U.S. District Judge Roger T. Benitez of the United States District Court for the Southern District of California out of San Diego, has issued a temporary ruling, staying enforcement of a provision of a recent ballot proposition (Prop 63) that outlaws ammunition clips exceeding a 10 round capacity – commonly referred to as High Capacity magazines.
Petitioning the court was the California Rifle and Pistol Association and San Diego county gun owners, represented by attorneys from the National Rifle Association (NRA). The suit was filed in late April of this year. Judge Benitez, an appointee of George W. Bush, in his decision, wrote:
“If this injunction does not issue, hundreds of thousands, if not millions, of otherwise law-abiding citizens will have an untenable choice: become an outlaw or dispossess one’s self of lawfully acquired property. That is a choice they should not have to make.”
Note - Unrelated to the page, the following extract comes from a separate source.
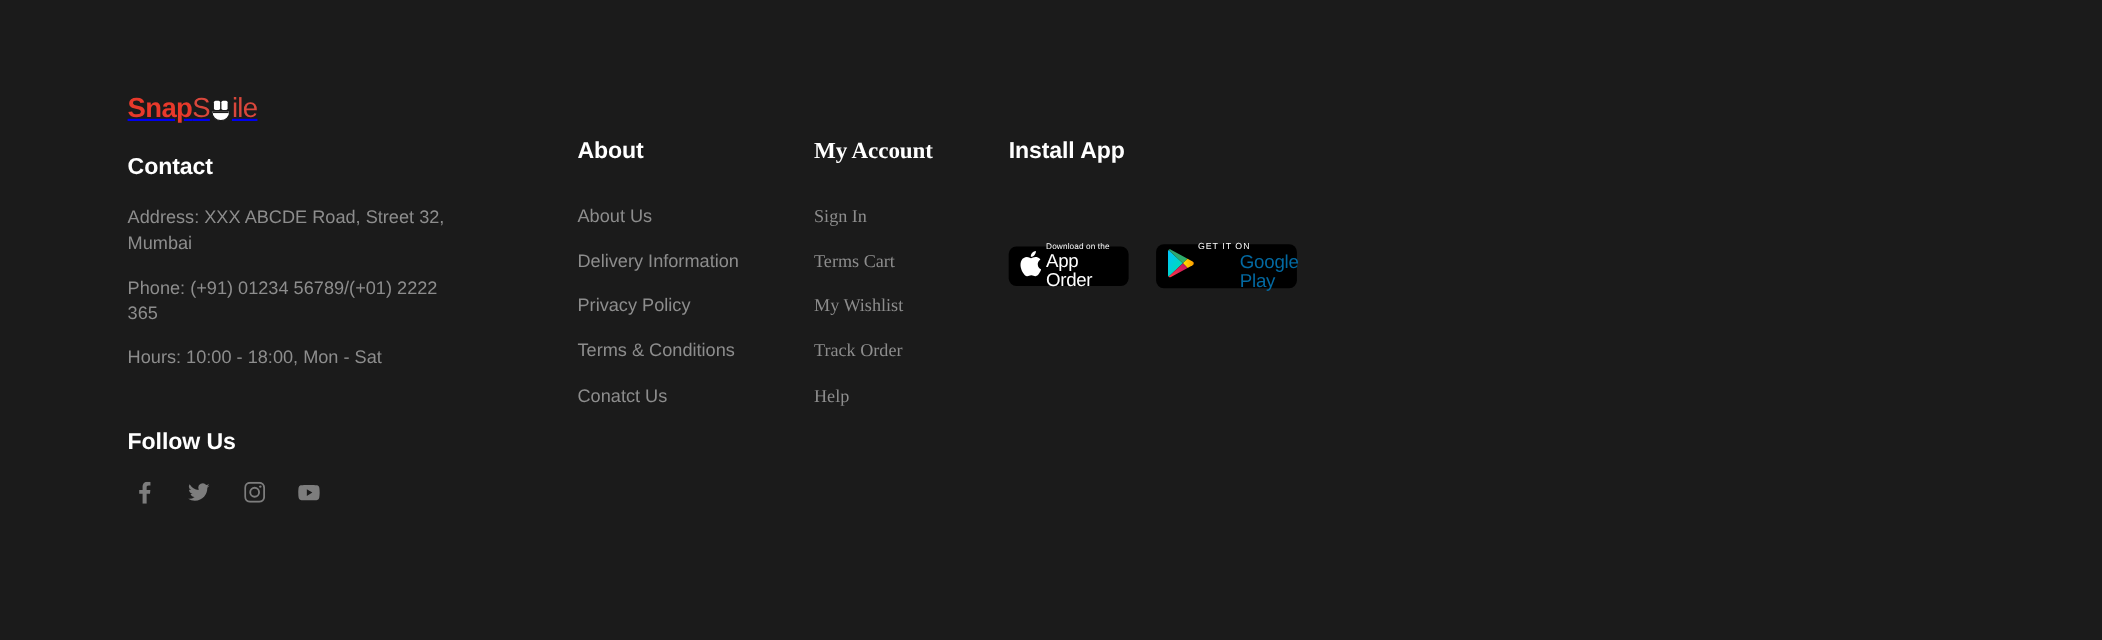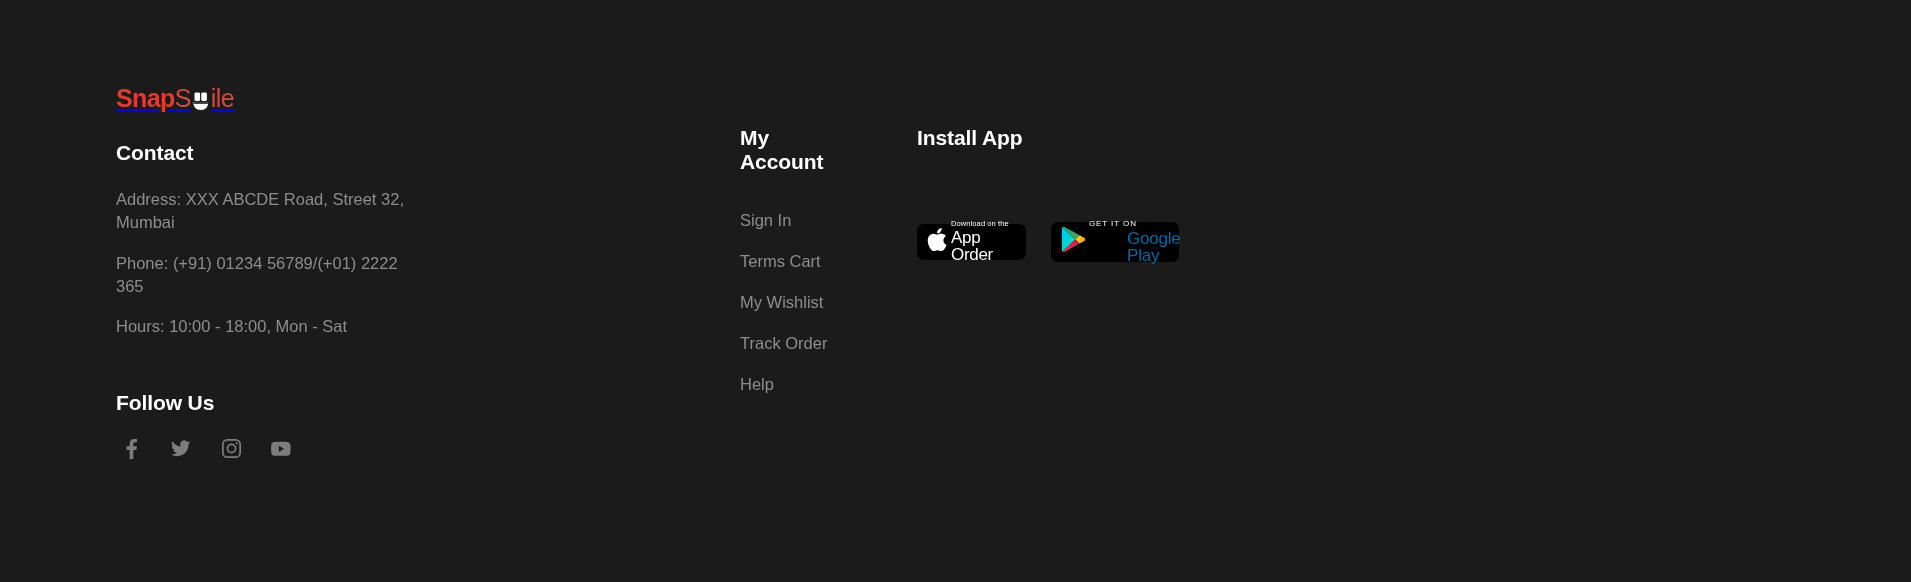"About" div.col-about { html: none -> <div> <div>About</div> <ul> <li><a>About Us</a></li> <li><a>Delivery Information</a></li> <li><a>Privacy Policy</a></li> <li><a>Terms &amp; Conditions</a></li> <li><a>Conatct Us</a></li> </ul> </div> }
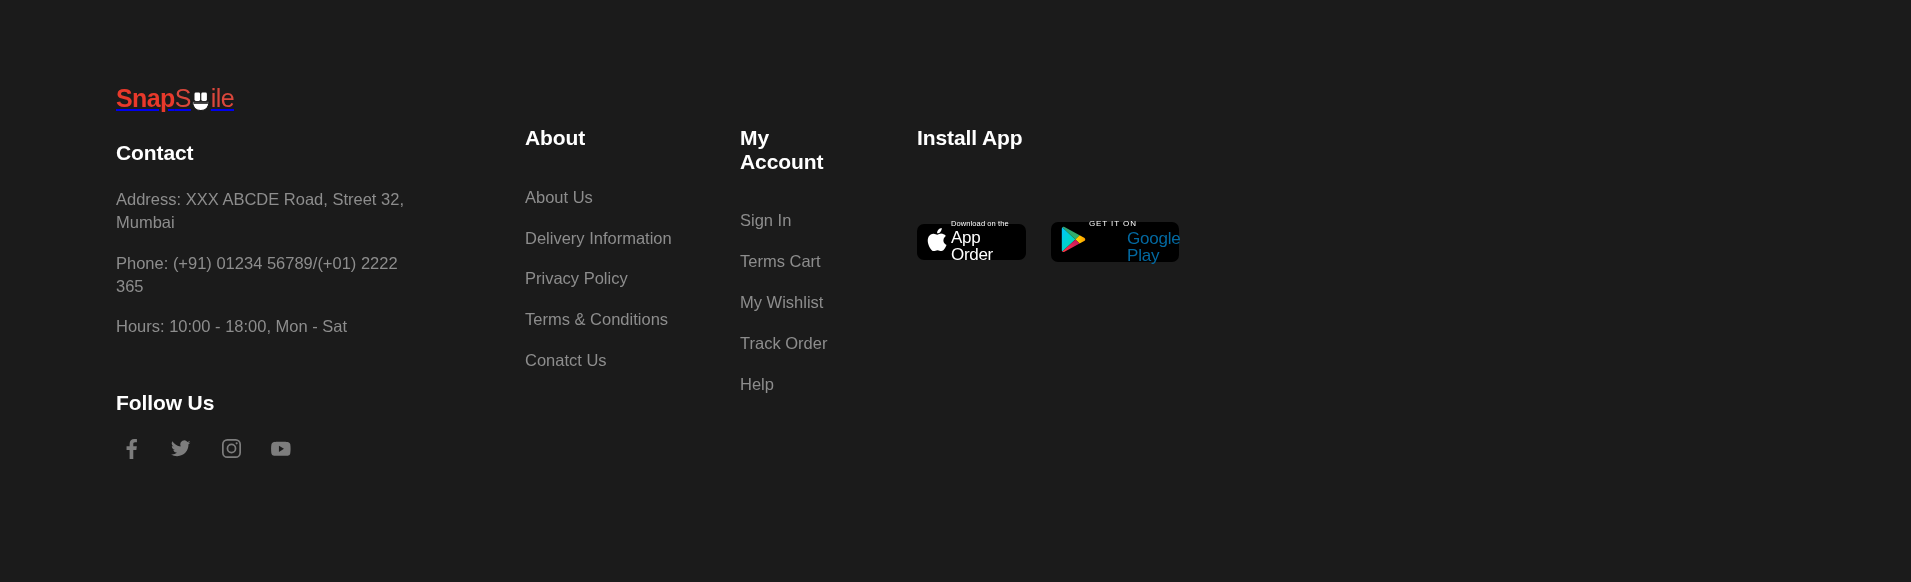"My Account" .col-account { font-family: none -> Liberation Serif, serif }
Although the court’s stay against the so called “Large Capacity magazine” ban is temporary, it is a hopeful sign that the courts and state officials are not joined at the hip concerning the rights (or lack thereof) of firearms owners.
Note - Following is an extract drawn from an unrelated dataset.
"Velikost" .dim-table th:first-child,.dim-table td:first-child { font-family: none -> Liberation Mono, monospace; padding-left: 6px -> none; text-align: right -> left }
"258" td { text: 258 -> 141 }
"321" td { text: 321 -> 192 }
One of the attorneys who appeared on behalf of CRPA and individual complainants, NRA attorney C.D. Michel, responded to the ruling:
“My clients are pleased the Court affirmed that the Second Amendment is not a second class right, and that law abiding gun owners have a right to choose to have these magazines to help them defend themselves and their families.”
In California, as is largely true across the nation, Sheriffs are dubious about the Constitutionality of gun laws that are so broad in focus that they sweep in law abiding gun owners. Some have indicated either non-enforcement or a diminished enforcement posture to laws such as Prop 63. Such is not the case as frequently with police chiefs.
The Los Angeles Times, interviewed Kern County Sheriff Donny Youngblood, past president of the California State Sheriff’s Association, who, speaking in reference to owners of firearms in the state, told them:
“Until this is litigated, I think some will hold on [to the magazines]. Others who are concerned about ramifications might sell them in another state.”
Youngblood also indicated that his department was not making public compliance with the ban, a priority outside of normal law enforcement activities connected with arrests for other felonies and misdemeanors. “If they show up in an investigation, they could be a tool for further investigation.”
A growing body of lawful owners of firearms are viewing legislation such as California’s through a different lens than in the past and are defiantly pushing back on state confiscation. They view laws that infringe on the 2nd Amendment as functionally null.
In other words, they argue that citizens have natural law rights of owning and bearing implements of self-defense, personal and home protection. In a classification of rights that are inalienable – government has no authority to restrict or abridge them. And that is the posture that scores of gun owners are taking in California.
Had the injunction not been granted, anyone possessing a magazine made illegal by Prop 63, would have, beginning this Saturday faced a citation for an infraction punishable by a fine not to exceed $100 per magazine, or could have been found guilty of a misdemeanor punishable by a fine not to exceed $100 and up to a year in jail.
California anti-2nd amendment elected officials such as Lt. Gov. Gavin Newsom and State Atty. Gen. Xavier Becerra, use statistically insignificant events such as the San Bernardino terror related shootings as leverage to argue that gun owning citizens are part of the risk of gun violence. Newsom recently stated, “Large-capacity magazines serve only one purpose: efficient and effective mass murder.”
CPRA representatives regard assertions such as Newsom’s as absurd:
“Banning magazines over ten rounds is no more likely to reduce criminal abuse of guns than banning high horsepower engines is likely to reduce criminal abuse of automobiles.”